◆ ABOUT THIS EXERCISE
Scan the records for the string "create" and state how many lines contain it, using the number alone.
***** EXTRACTED ENTRIES *****
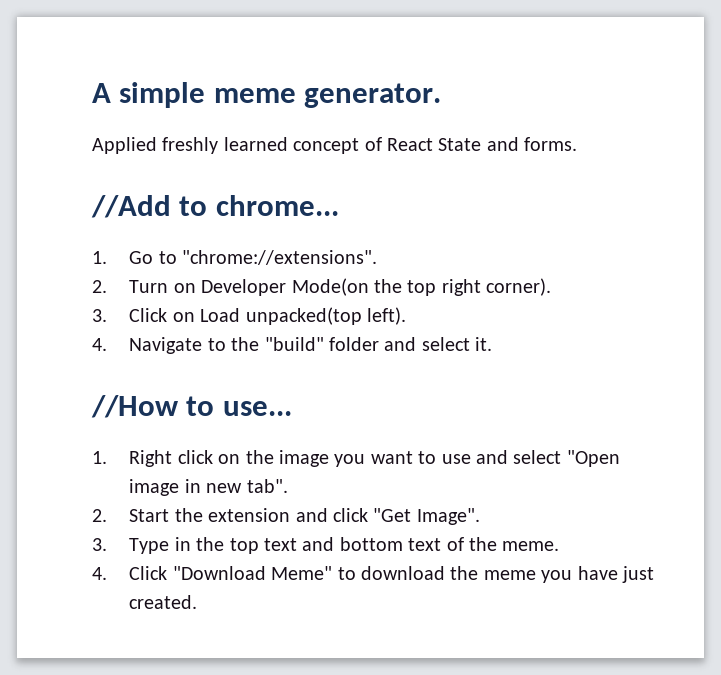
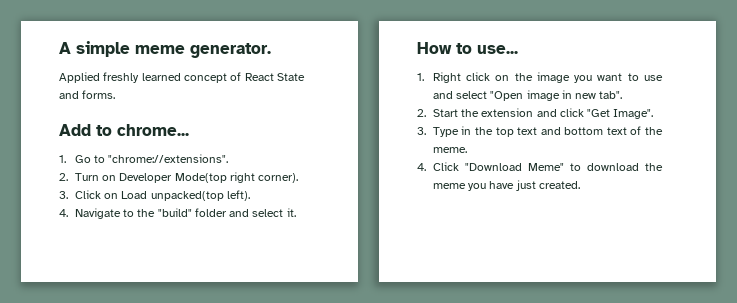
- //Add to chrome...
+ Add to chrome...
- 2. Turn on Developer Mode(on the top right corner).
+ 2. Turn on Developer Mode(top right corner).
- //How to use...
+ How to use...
*****
***** EXTRACTED ENTRIES *****
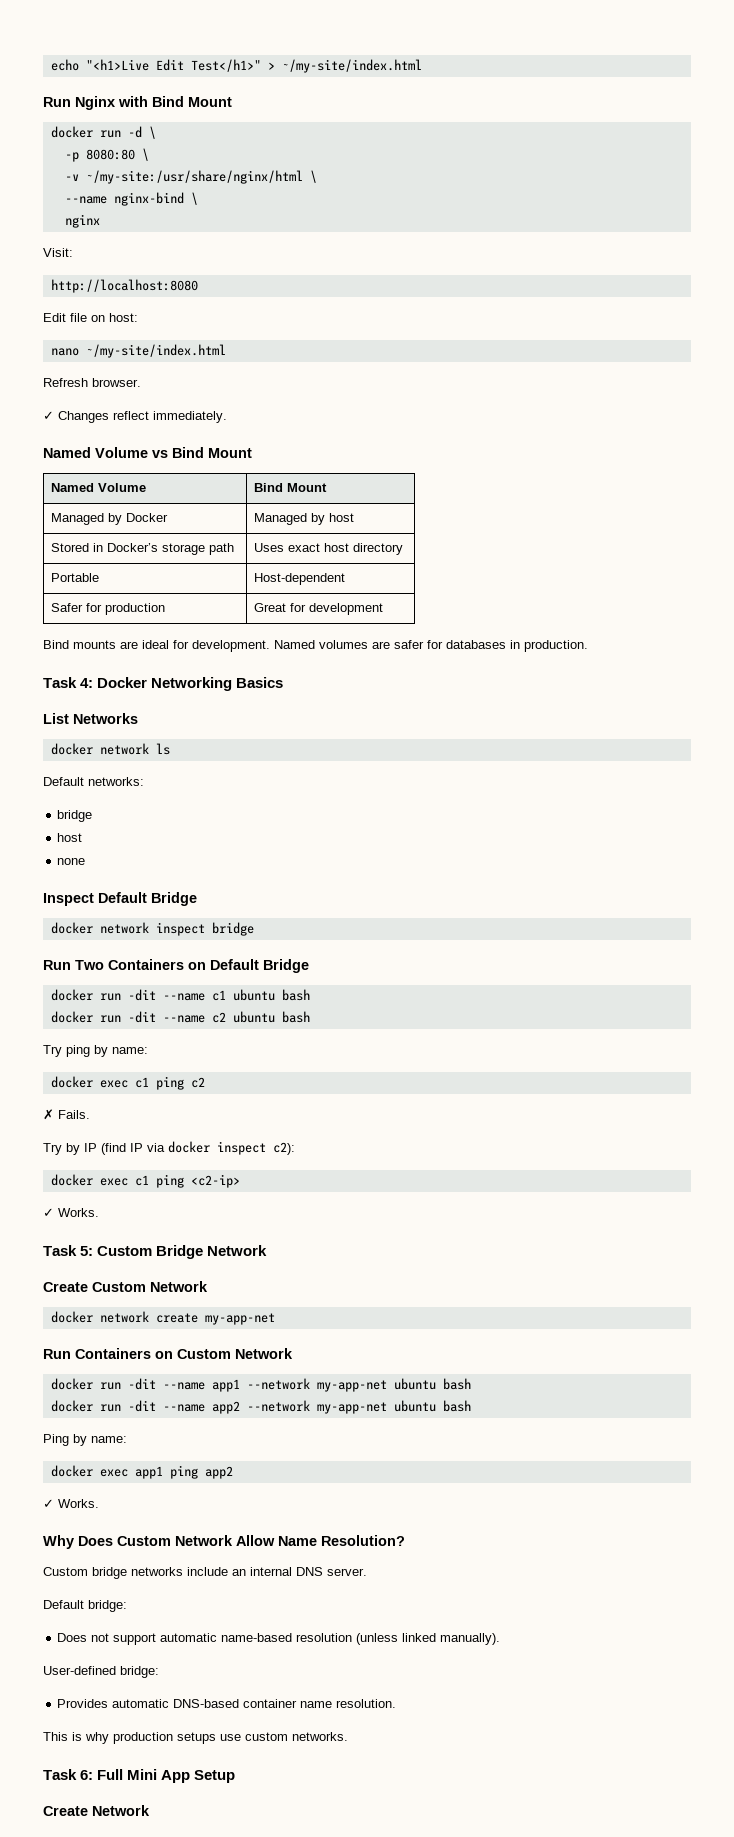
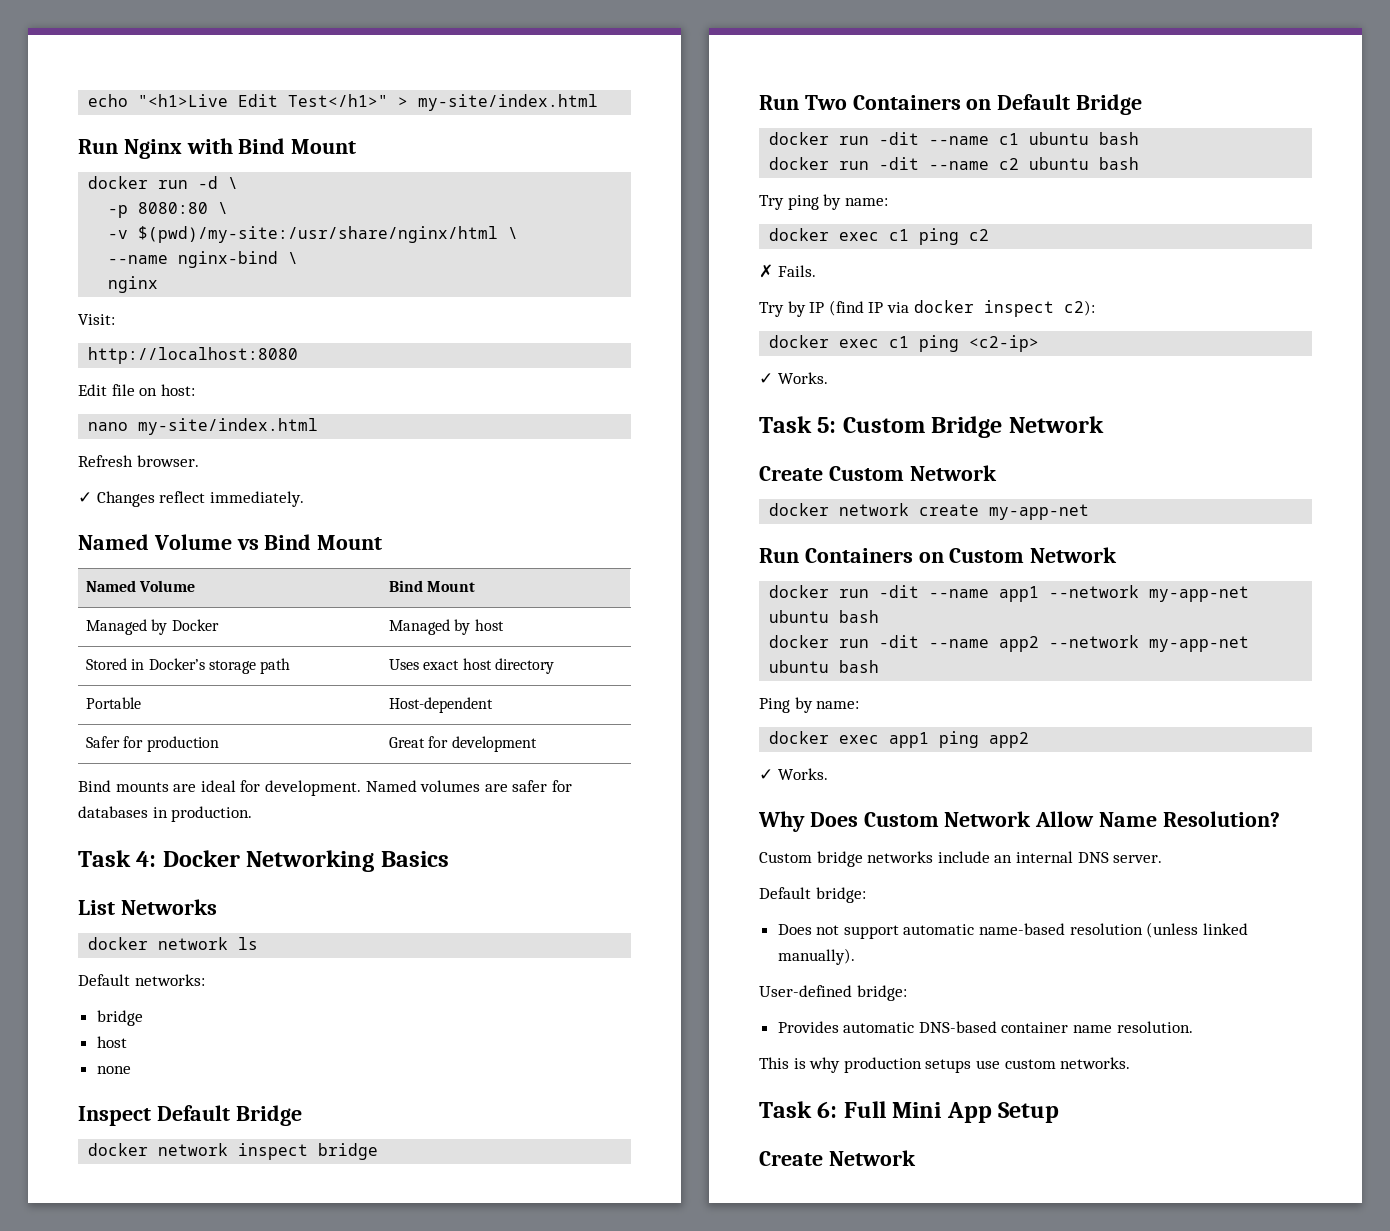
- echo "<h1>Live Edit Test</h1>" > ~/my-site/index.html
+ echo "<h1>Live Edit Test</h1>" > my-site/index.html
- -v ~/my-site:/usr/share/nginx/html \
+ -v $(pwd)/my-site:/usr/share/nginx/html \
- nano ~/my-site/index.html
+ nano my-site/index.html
*****
***** EXTRACTED ENTRIES *****
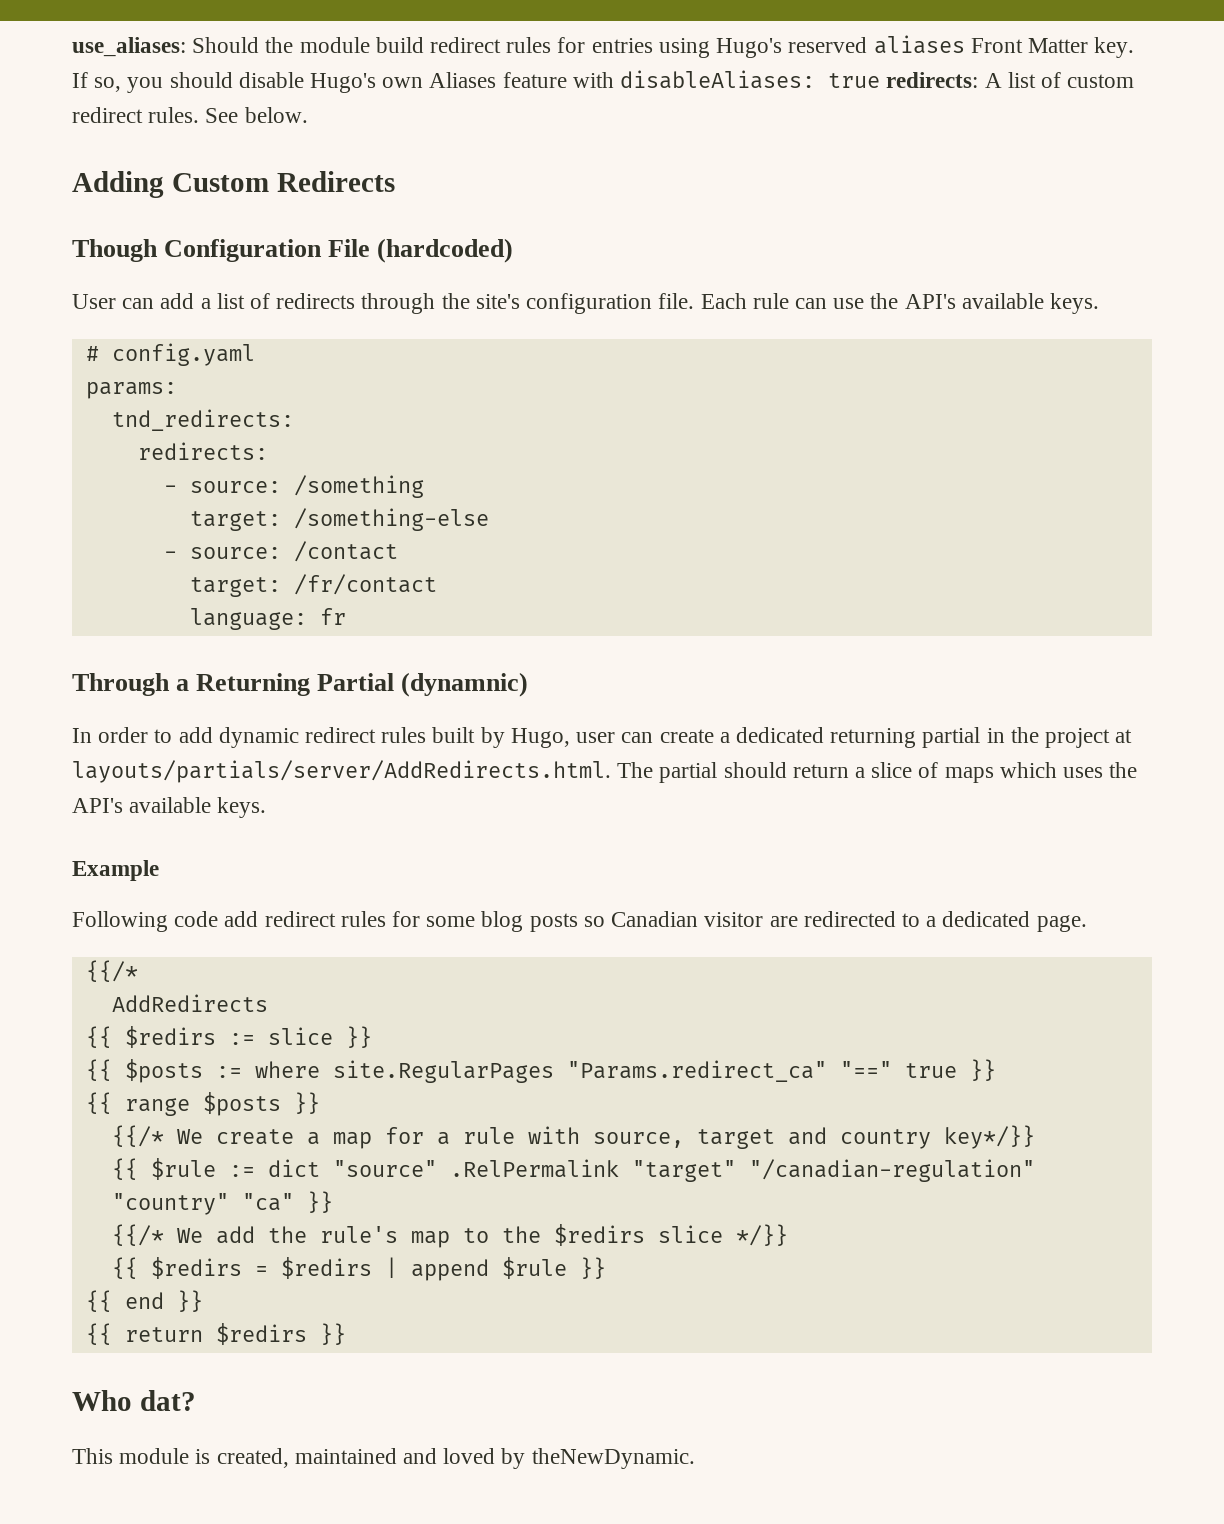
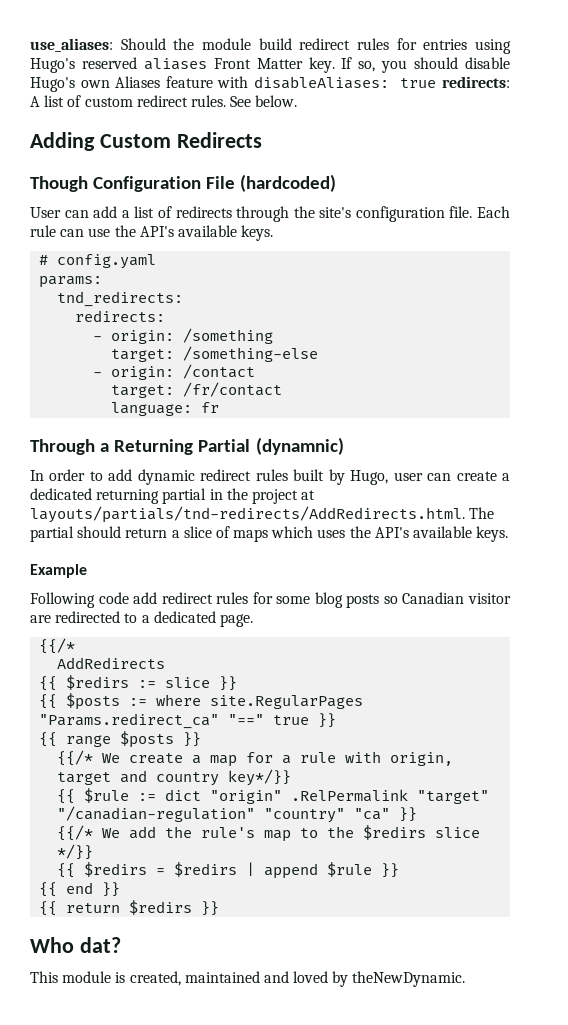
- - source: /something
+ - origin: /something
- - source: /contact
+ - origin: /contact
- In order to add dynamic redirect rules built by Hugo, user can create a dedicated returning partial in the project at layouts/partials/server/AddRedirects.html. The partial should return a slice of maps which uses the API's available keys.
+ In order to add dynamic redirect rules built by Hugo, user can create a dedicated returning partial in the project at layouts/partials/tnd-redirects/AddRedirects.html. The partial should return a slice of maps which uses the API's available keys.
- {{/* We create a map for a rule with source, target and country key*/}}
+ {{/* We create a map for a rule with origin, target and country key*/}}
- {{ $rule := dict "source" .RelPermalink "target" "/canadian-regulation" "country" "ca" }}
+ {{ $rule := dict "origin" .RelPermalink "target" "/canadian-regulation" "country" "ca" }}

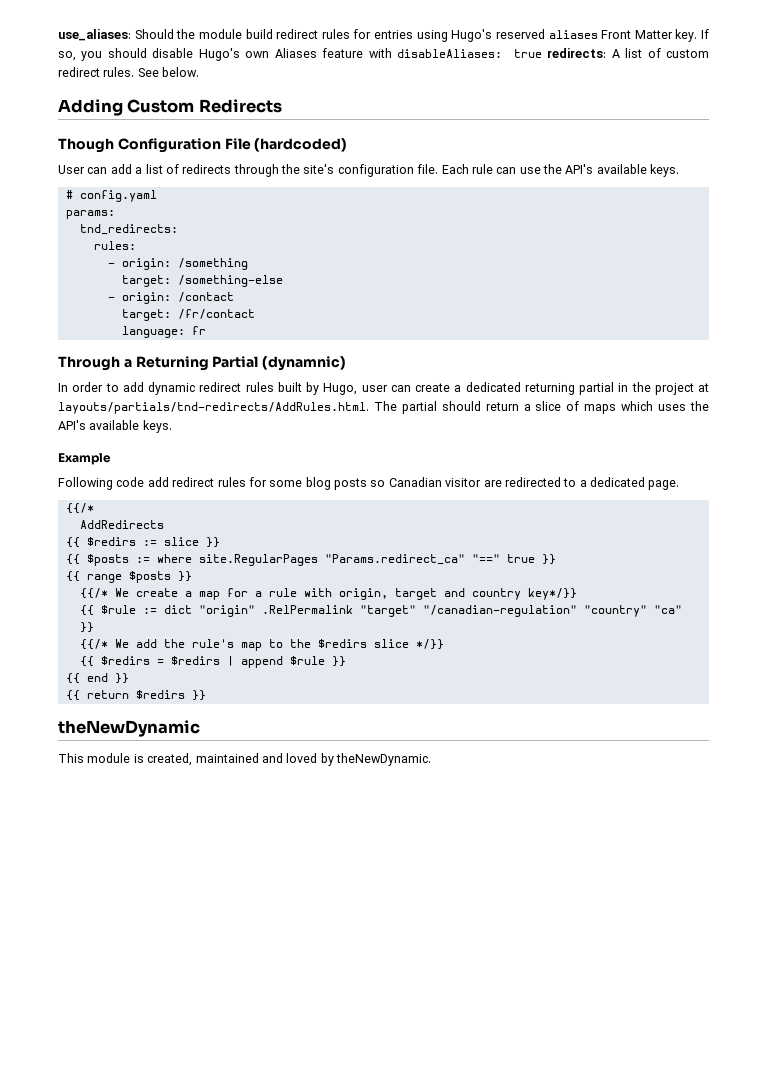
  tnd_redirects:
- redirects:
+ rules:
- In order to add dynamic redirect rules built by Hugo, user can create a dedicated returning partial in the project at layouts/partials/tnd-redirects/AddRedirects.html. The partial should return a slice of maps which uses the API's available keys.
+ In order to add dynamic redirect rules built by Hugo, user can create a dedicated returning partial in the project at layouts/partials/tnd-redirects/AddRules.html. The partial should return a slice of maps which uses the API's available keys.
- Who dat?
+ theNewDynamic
*****
◆ ANSWER TO THE EXERCISE
6